News

The most appetizing quarry? Maybe not, but carp will be the catch-of-the-day for Utah commercial fishing crews who've started what's believed to be the nation's most ambitious effort to remove the bottom feeders from a lake.

Fishermen are expected to pull about 6 million pounds of carp out of Utah Lake this fall and winter. Fishing started Sept. 21. About 160,000 pounds of carp have been removed so far and discussions continue on the best uses for the dead fish, Utah's June sucker recovery program director Reed Harris said Thursday.

The work is meant to help the June sucker, an endangered native fish that lives nowhere else but the 151-square-mile lake south of Salt Lake City and its tributaries.

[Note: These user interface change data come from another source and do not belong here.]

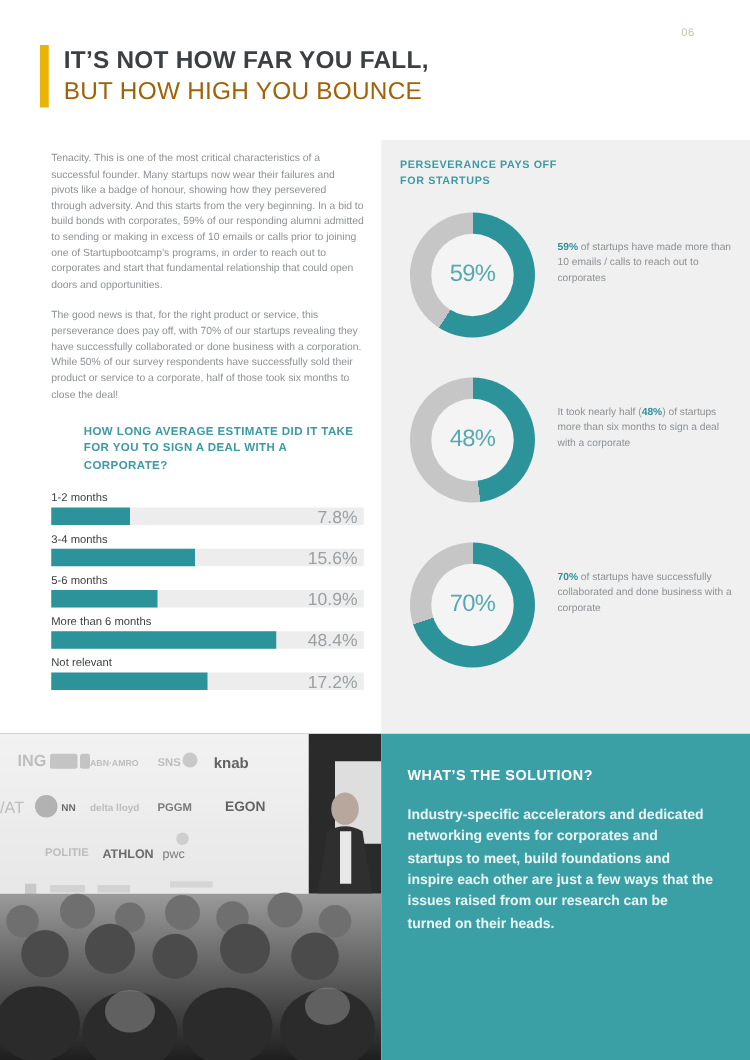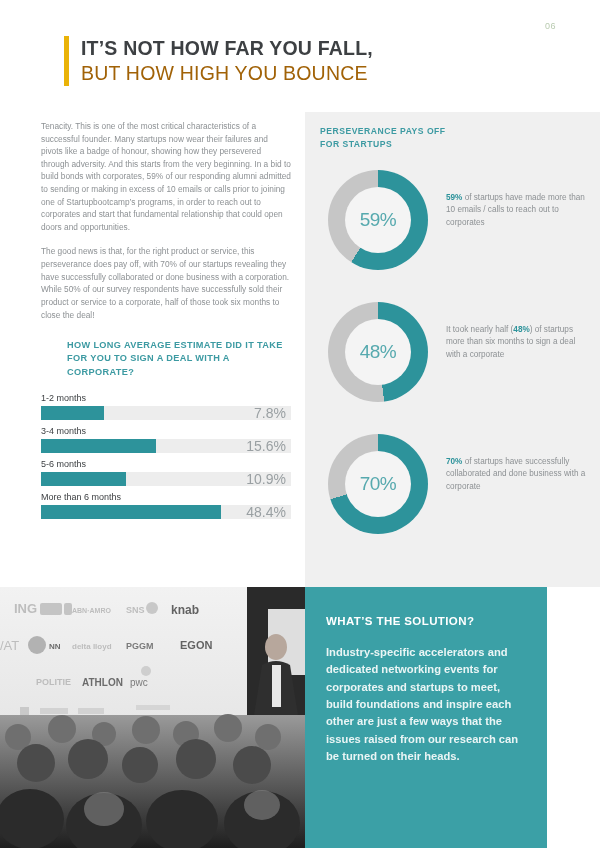"IT’S NOT HOW FAR YOU" .title-block { border-left: 5px solid #eab308 -> 7px solid #eab308; margin-left: 32px -> none }
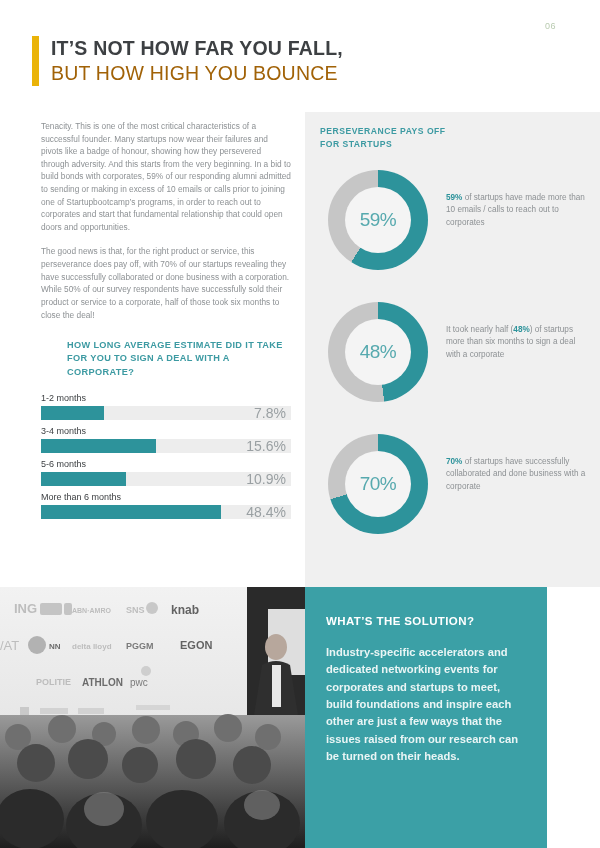"Not relevant" div.bar-item { html: none -> <div> <div>Not relevant</div> <div> <div></div> <div>17.2%</div> </div> </div> }
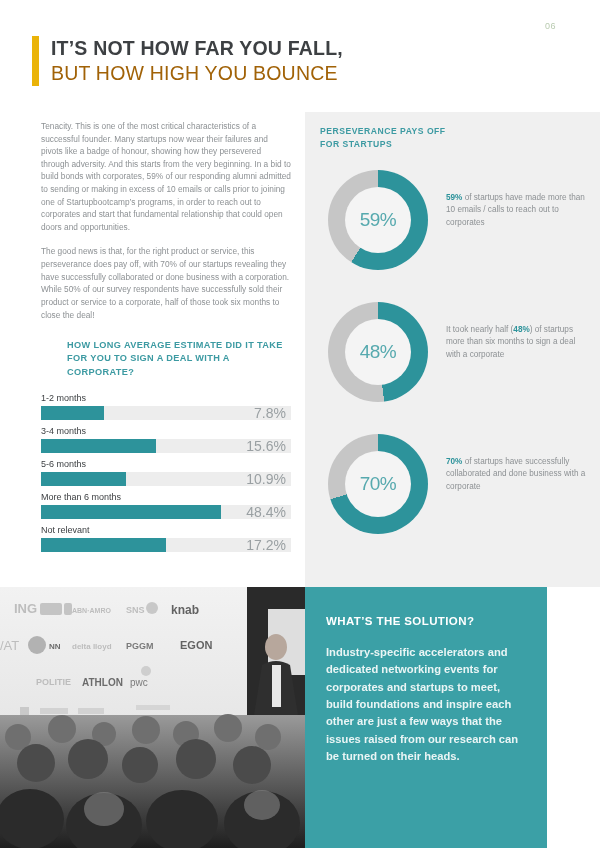"WHAT’S THE SOLUTION?" .solution { width: 242px -> 295px }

Carp, introduced into the lake in the 1880s to provide food for locals, tear up vegetation on the bottom that provides important hiding spots for young June suckers trying to avoid predators.

Ridding Utah Lake of carp is seen as among the most important steps in recovering the June sucker and getting it off the endangered species list.

But it's no small chore.

Biologists figure there are 7 million to 8 million carp in Utah Lake that make up more than 90 percent of the weight of all fish in the lake. They hope that by removing 75 percent over the next five or six years, the carp population will crash, plants along the lake bottom will recover and the June sucker can get re-established.

During a pilot program last year, commercial fisherman Bill Loy and his crew pulled in about 1.4 million pounds. Most were used for fertilizer at a nearby farm or given to a mink farm.

Another possibility this year is mixing it into compost produced at a landfill just south of the lake. First, though, the fish will have to be tested for PCBs, chemical compounds that have been a concern at the lake and shown up in carp tissue.

State and local officials have been reviewing several other proposals for the dead carp, including grinding them into fish meal and flash-freezing them for out-of-state or overseas markets for human consumption, Harris said.

This year's operations are expected to cost around $1.3 million. About $1 million is coming from federal stimulus funds.

June sucker once numbered in the millions around Utah Lake but dwindled to just a few thousand before it was placed on the endangered species list in 1986.

The struggling sucker, named for its June spawning run, has shown some signs of recovery. This spring, biologists counted about 100 of the fish using a restored creek that's considered an important spawning tributary.